■ Activity
From the data that follows, copy every line with the string "Ball".

■ Source data
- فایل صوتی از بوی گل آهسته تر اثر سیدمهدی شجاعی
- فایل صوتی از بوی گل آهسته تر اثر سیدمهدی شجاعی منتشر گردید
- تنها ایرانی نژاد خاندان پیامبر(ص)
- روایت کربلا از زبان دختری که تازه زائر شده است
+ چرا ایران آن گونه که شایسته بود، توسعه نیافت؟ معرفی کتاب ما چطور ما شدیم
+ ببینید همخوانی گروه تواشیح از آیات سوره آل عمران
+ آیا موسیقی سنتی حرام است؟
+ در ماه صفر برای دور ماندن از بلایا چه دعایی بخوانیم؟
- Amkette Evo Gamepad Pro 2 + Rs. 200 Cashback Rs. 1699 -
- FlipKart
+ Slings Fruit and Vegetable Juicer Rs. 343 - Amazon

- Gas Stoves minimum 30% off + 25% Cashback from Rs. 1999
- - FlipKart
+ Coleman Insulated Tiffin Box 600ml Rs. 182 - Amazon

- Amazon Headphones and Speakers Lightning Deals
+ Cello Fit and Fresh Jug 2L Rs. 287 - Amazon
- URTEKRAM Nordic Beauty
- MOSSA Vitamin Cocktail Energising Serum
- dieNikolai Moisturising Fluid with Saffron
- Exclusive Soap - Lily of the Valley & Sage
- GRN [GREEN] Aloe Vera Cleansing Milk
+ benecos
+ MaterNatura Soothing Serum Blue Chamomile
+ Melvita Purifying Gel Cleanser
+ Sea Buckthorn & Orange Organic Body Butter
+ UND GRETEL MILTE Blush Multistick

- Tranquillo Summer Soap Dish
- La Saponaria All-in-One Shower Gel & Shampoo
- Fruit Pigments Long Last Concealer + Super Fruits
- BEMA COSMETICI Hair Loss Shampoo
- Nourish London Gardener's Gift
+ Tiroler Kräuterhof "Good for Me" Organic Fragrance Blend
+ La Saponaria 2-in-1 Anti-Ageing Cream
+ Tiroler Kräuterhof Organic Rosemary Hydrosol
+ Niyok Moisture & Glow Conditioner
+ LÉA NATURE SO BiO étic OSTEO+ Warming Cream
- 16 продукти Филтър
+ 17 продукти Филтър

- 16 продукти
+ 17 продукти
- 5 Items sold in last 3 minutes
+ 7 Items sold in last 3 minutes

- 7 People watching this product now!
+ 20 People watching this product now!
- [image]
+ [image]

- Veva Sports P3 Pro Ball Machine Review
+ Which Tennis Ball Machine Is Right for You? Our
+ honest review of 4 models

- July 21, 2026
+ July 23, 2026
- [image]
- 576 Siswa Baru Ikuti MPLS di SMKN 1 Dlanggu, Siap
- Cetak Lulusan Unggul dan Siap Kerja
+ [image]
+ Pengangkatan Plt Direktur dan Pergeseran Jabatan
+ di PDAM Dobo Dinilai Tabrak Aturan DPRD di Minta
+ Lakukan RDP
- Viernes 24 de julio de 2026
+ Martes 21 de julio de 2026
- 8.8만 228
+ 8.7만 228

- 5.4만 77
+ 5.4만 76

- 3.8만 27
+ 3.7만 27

■ Task response
- Veva Sports P3 Pro Ball Machine Review
+ Which Tennis Ball Machine Is Right for You? Our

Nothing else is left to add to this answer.